It seems the difference between working and broken arguments is 'device 0000:00:02.0', which is the Intel integrated graphics controller.

David Woodhouse @dwmw2 said:

It's odd that it was triggered (in the Xen case) by a PAT patch.

What was the actual effect of that patch on the caching mode used by the machine in question?

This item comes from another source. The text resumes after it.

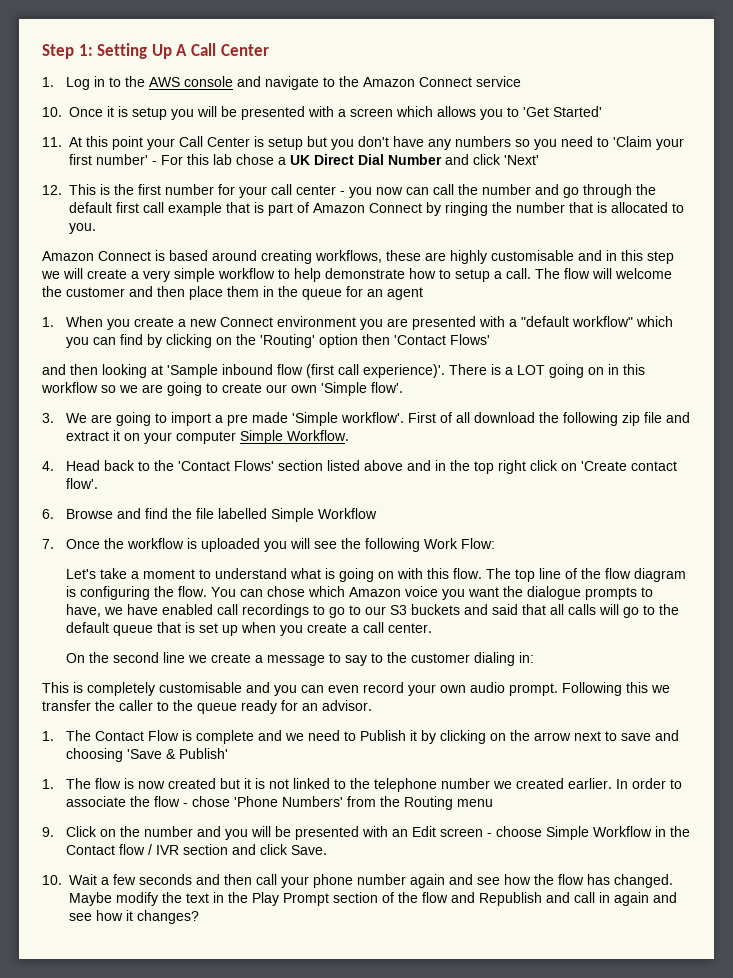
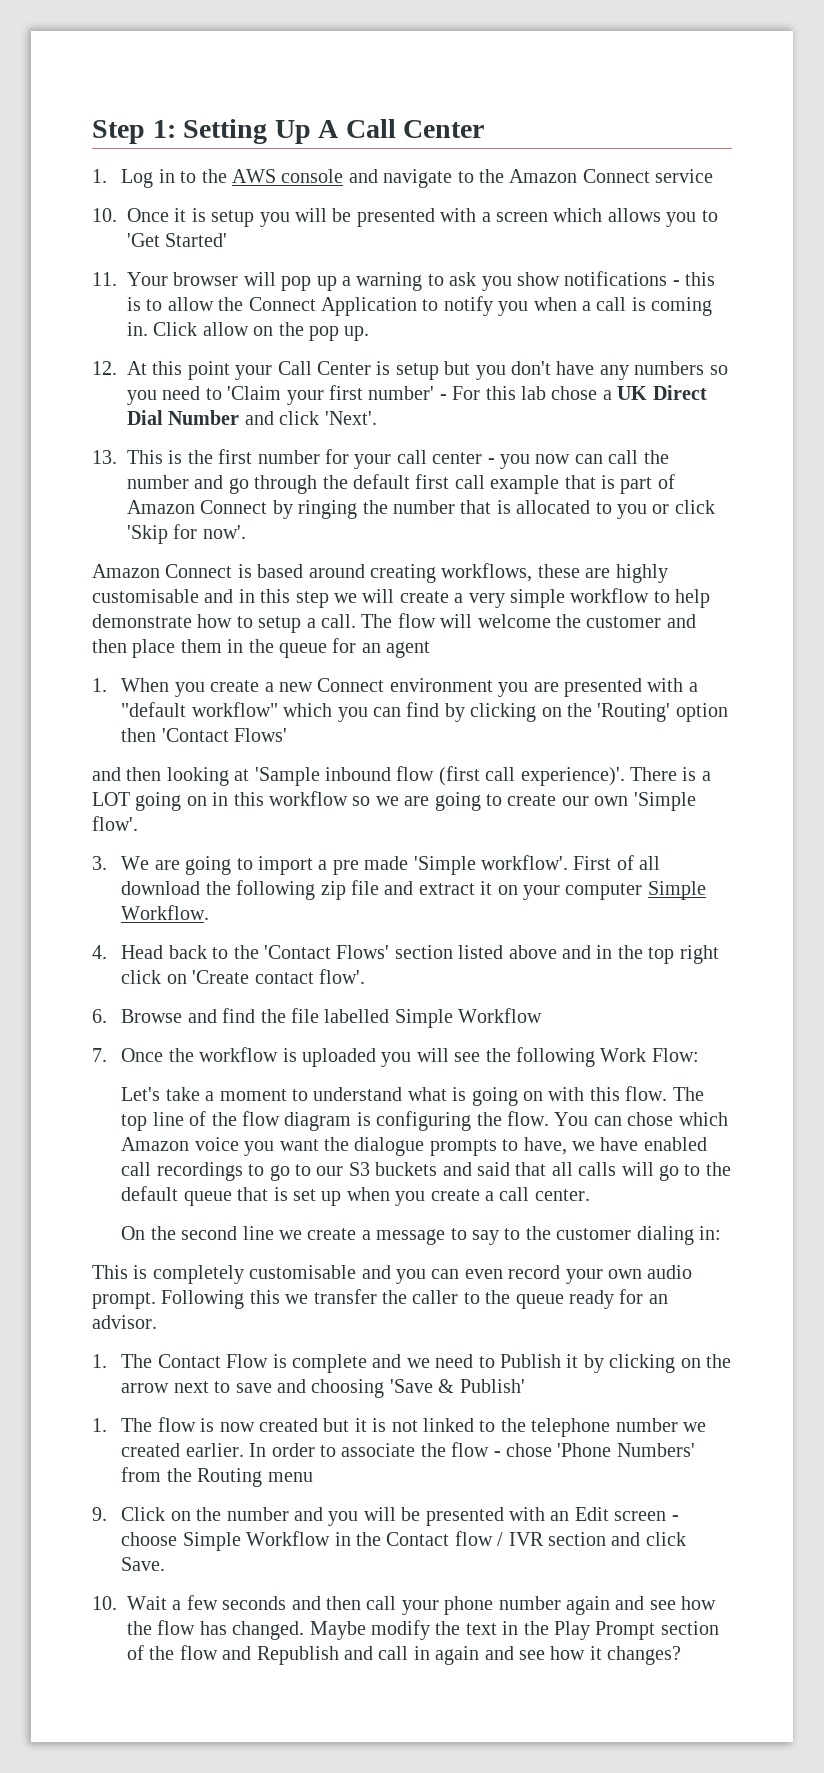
(62, 142) none -> [127,271,716,291] [127,296,713,316] [127,322,370,341] [92,361,117,375] Your browser will pop up a warning to ask you show notifications - this is to allow the Connect Application to notify you when a call is coming in. Click allow on the pop up. // 12.
[504,155,539,165] [42,185,62,195] 'Next' // 12. -> [324,411,377,425] [92,450,117,464] 'Next'. // 13.
[69,223,96,234] you. -> [616,500,715,519] [127,524,246,544] you or click 'Skip for now'.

[ +0.005382] dmar: IOMMU 1: reg_base_addr fed91000 ver 1:0 cap
c0000020230272 ecap 1000

cap & (1<<4) is set, which is the RWBF bit:

1: Indicates software must explicitly flush
the write buffers to ensure updates made to
memory-resident remapping structures are
visible to hardware.

ecap & (1<<0) is clear, which is the Coherency bit:

This field indicates if hardware access to the
root, context, extended-context and
interrupt-remap tables, and second-level
paging structures for requests-without-
PASID, are coherent (snooped) or not.
• 0:Indicates hardware accesses to
remapping structures are non-coherent.

So basically this hardware is in a mode where the IOMMU page tables are non-cache coherent. Not only do you have to clflush every cache line in the page tables to main memory when you write it, but you *also* have to jump through hoops to ensure that the writes are pushed through chipset-specific write buffers (see §6.8 of the VT-d specification).

That may help to explain why a seemingly innocent PAT change might have triggered something odd. But it would be good to know precisely what went wrong.

Also, does it help to add 'iommu=pt' to the kernel command line? That would make the IOMMU use a 1:1 mapping of all memory, rather than dynamically setting up mappings.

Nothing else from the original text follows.